**The problem:** Please transcribe the data that follows without the pictures, keeping every word the same.
Data shown START
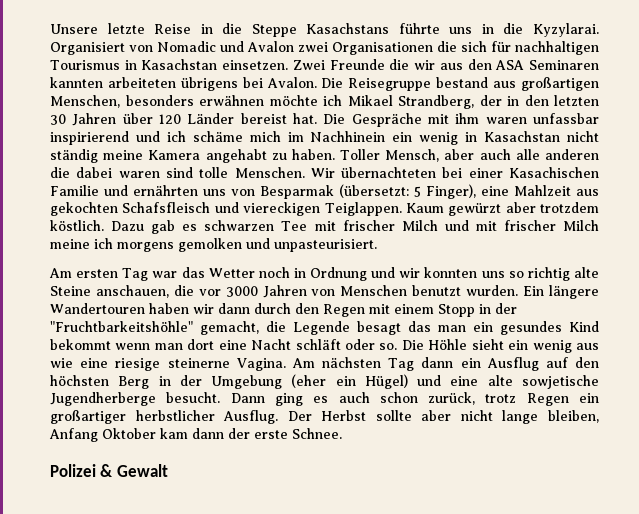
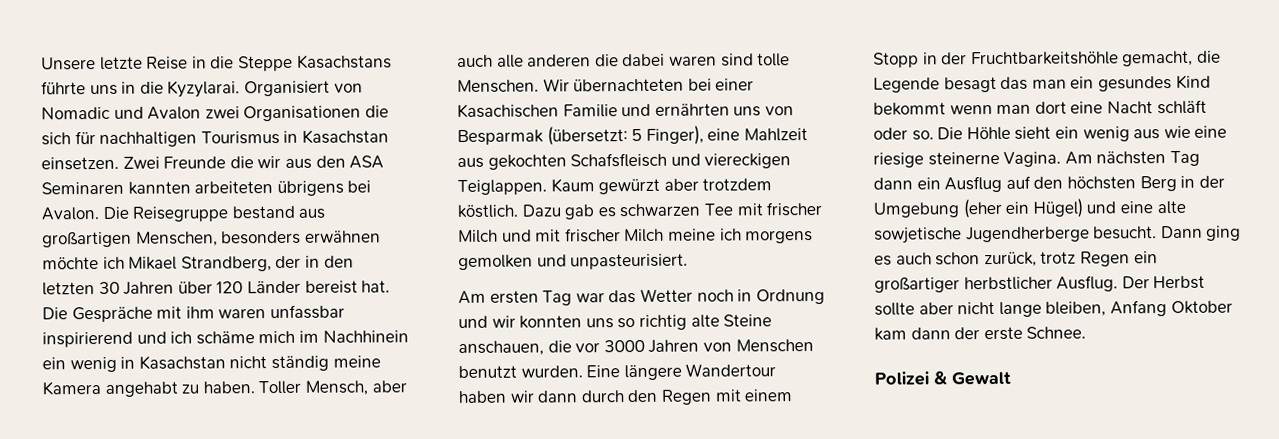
- Ein längere Wandertouren haben wir dann durch den Regen mit einem Stopp in der "Fruchtbarkeitshöhle" gemacht, die Legende besagt das man ein gesundes Kind bekommt wenn man dort eine Nacht schläft oder so.
+ Eine längere Wandertour haben wir dann durch den Regen mit einem Stopp in der Fruchtbarkeitshöhle gemacht, die Legende besagt das man ein gesundes Kind bekommt wenn man dort eine Nacht schläft oder so.

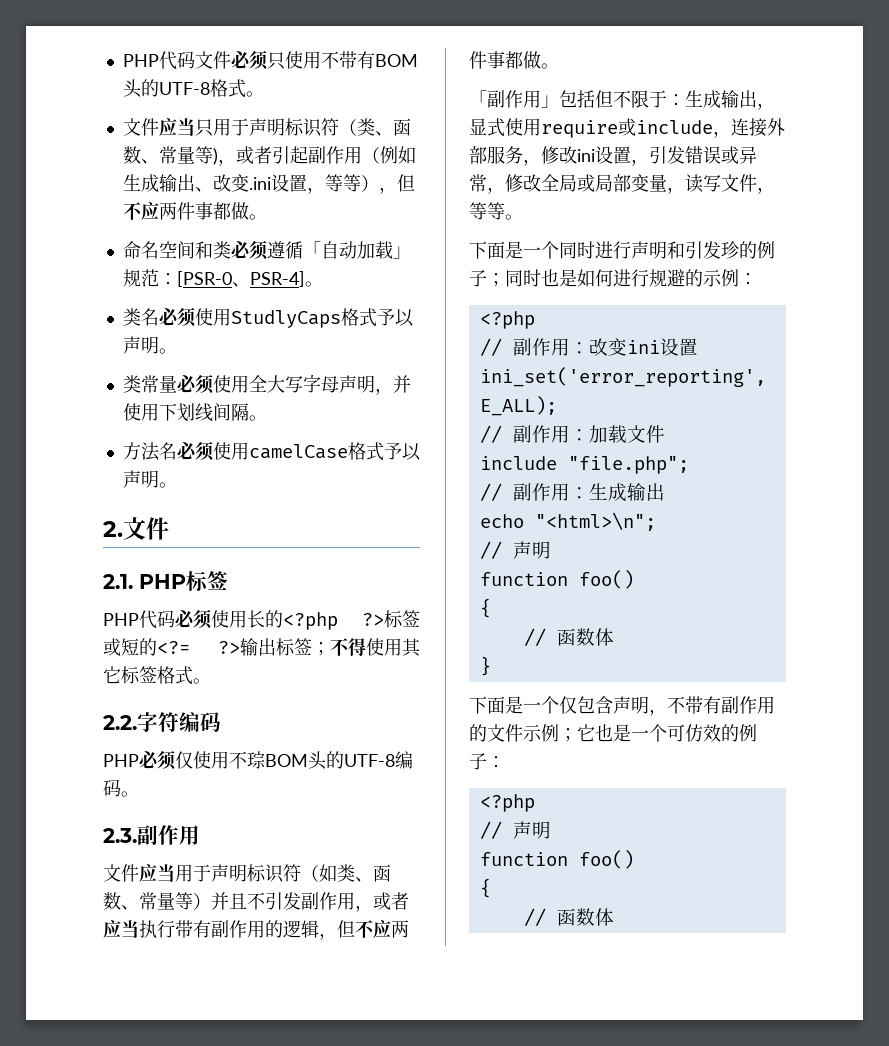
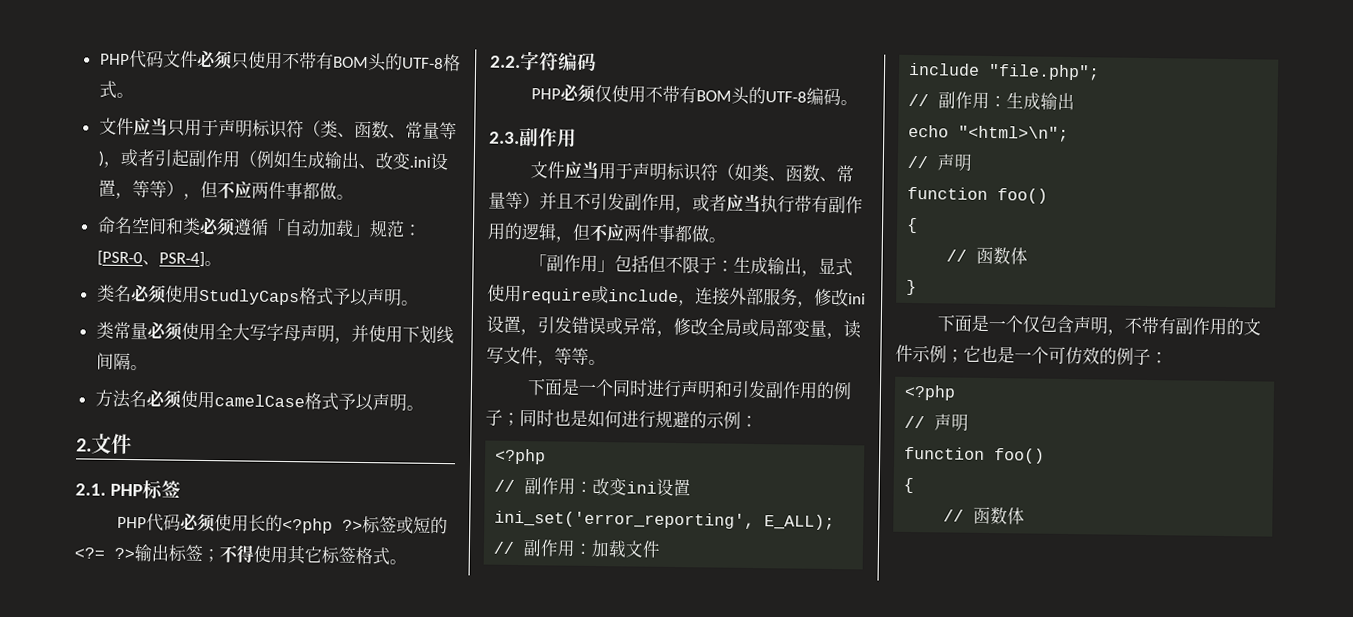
- PHP必须仅使用不琮BOM头的UTF-8编码。
+ PHP必须仅使用不带有BOM头的UTF-8编码。
- 下面是一个同时进行声明和引发珍的例子；同时也是如何进行规避的示例：
+ 下面是一个同时进行声明和引发副作用的例子；同时也是如何进行规避的示例：

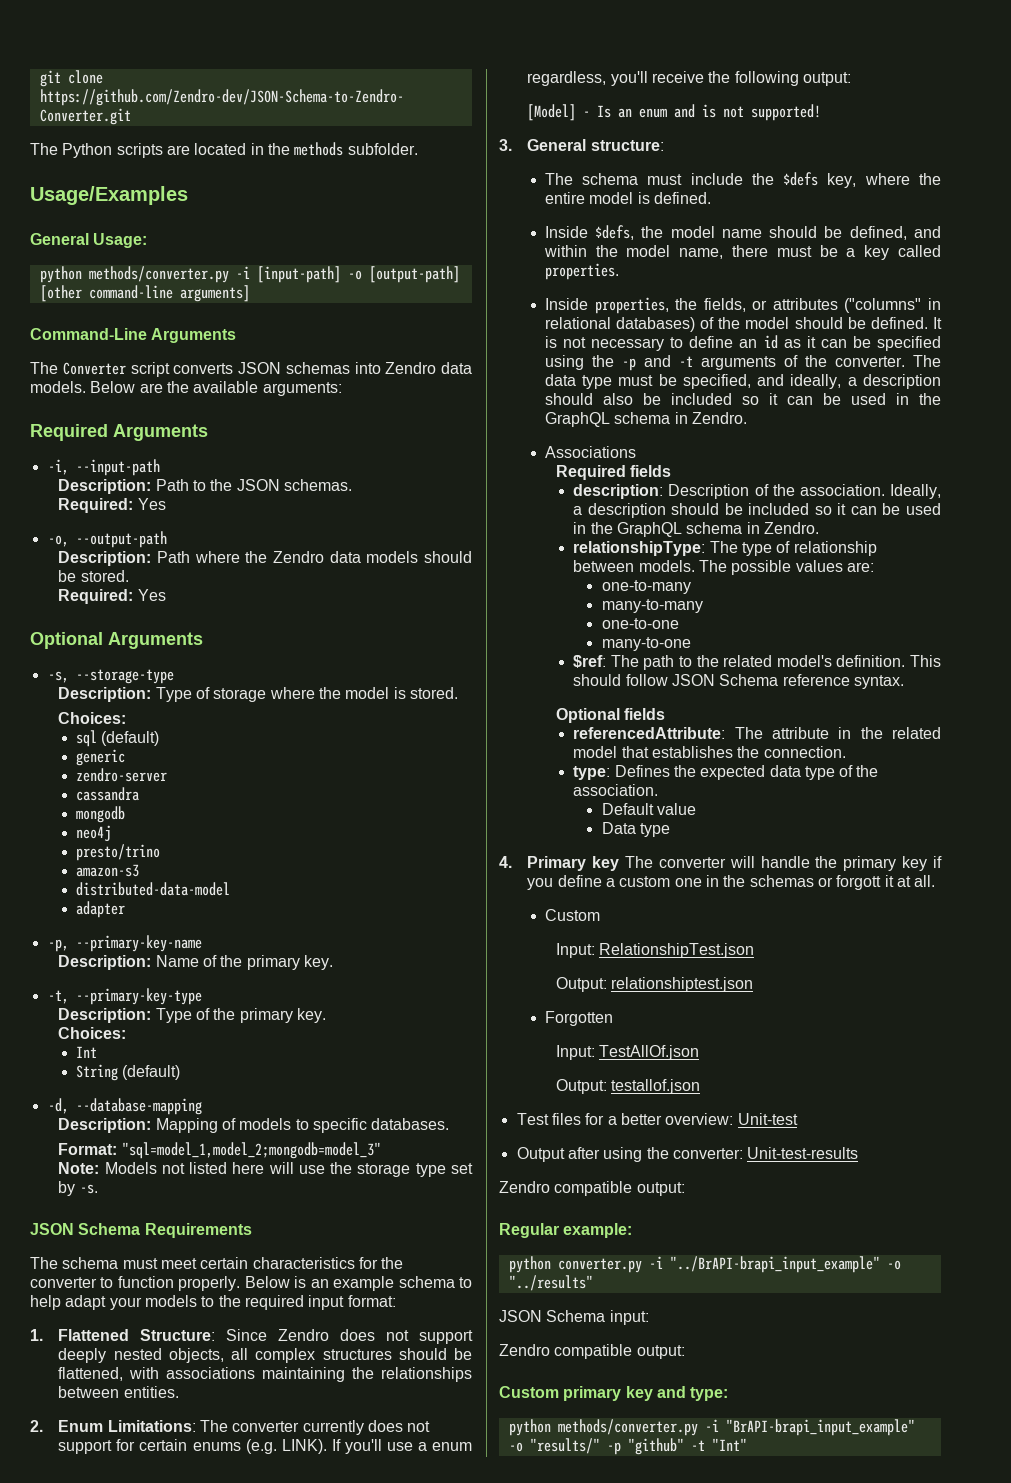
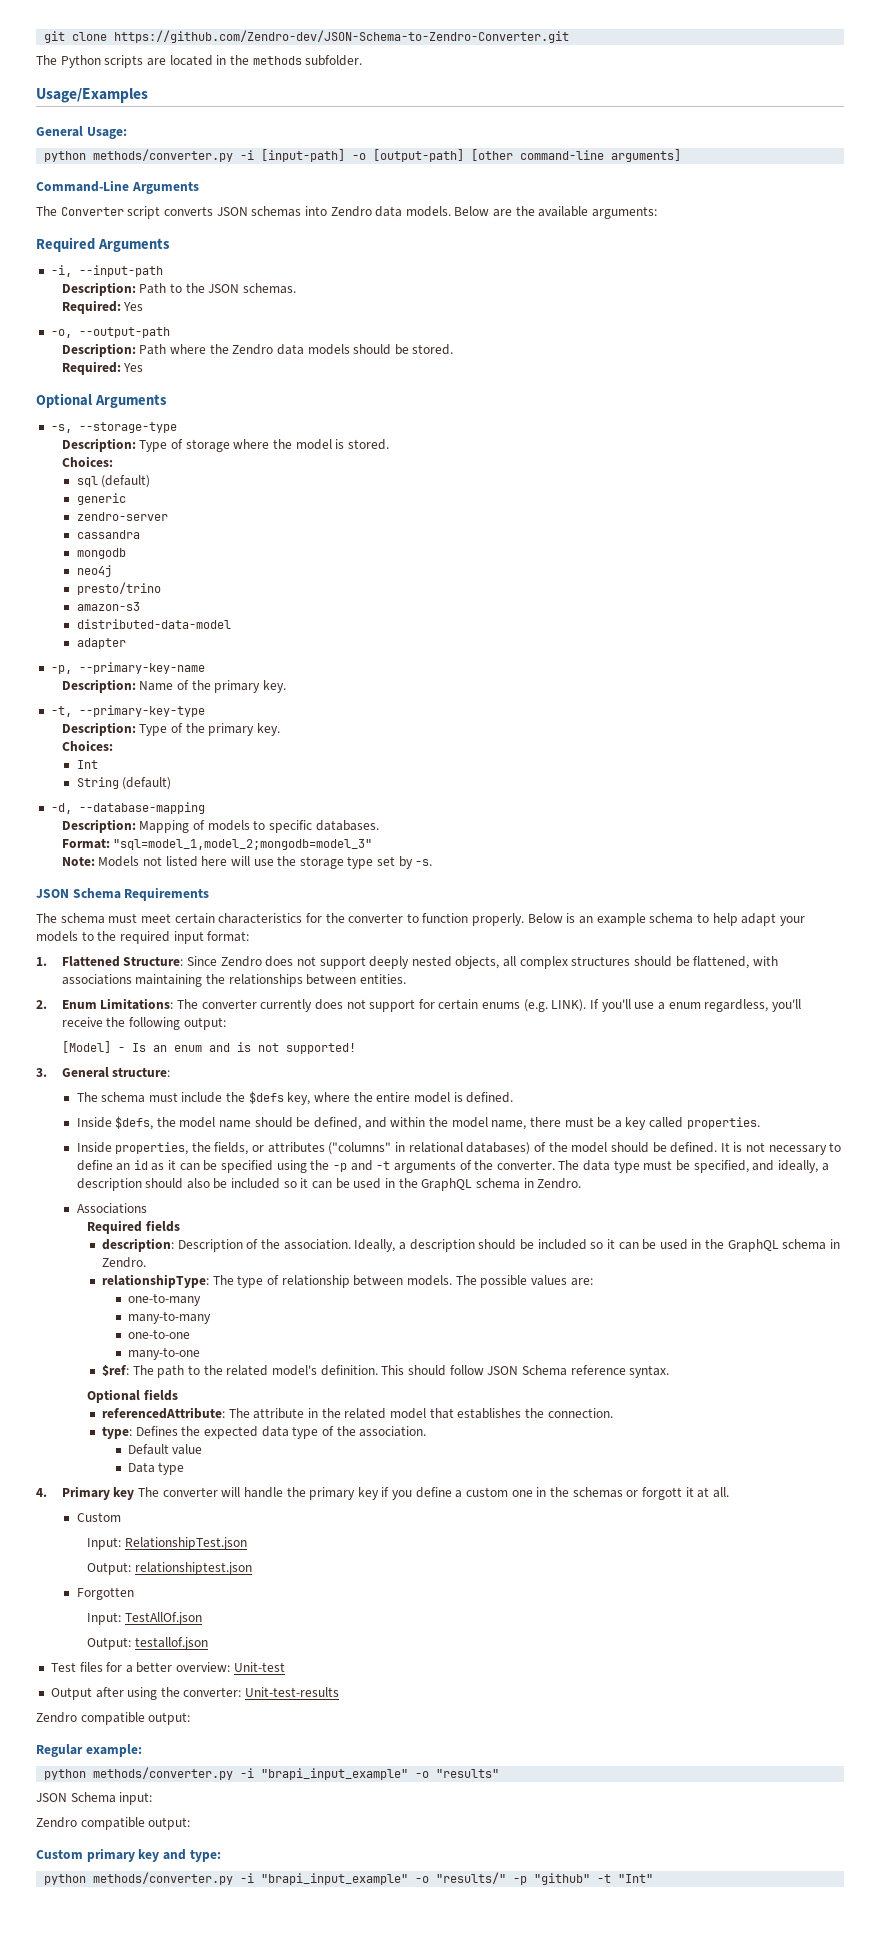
- python converter.py -i "../BrAPI-brapi_input_example" -o "../results"
+ python methods/converter.py -i "brapi_input_example" -o "results"
- python methods/converter.py -i "BrAPI-brapi_input_example" -o "results/" -p "github" -t "Int"
+ python methods/converter.py -i "brapi_input_example" -o "results/" -p "github" -t "Int"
Data shown END
**Exercise response:**
- Ein längere Wandertouren haben wir dann durch den Regen mit einem Stopp in der "Fruchtbarkeitshöhle" gemacht, die Legende besagt das man ein gesundes Kind bekommt wenn man dort eine Nacht schläft oder so.
+ Eine längere Wandertour haben wir dann durch den Regen mit einem Stopp in der Fruchtbarkeitshöhle gemacht, die Legende besagt das man ein gesundes Kind bekommt wenn man dort eine Nacht schläft oder so.

- PHP必须仅使用不琮BOM头的UTF-8编码。
+ PHP必须仅使用不带有BOM头的UTF-8编码。
- 下面是一个同时进行声明和引发珍的例子；同时也是如何进行规避的示例：
+ 下面是一个同时进行声明和引发副作用的例子；同时也是如何进行规避的示例：

- python converter.py -i "../BrAPI-brapi_input_example" -o "../results"
+ python methods/converter.py -i "brapi_input_example" -o "results"
- python methods/converter.py -i "BrAPI-brapi_input_example" -o "results/" -p "github" -t "Int"
+ python methods/converter.py -i "brapi_input_example" -o "results/" -p "github" -t "Int"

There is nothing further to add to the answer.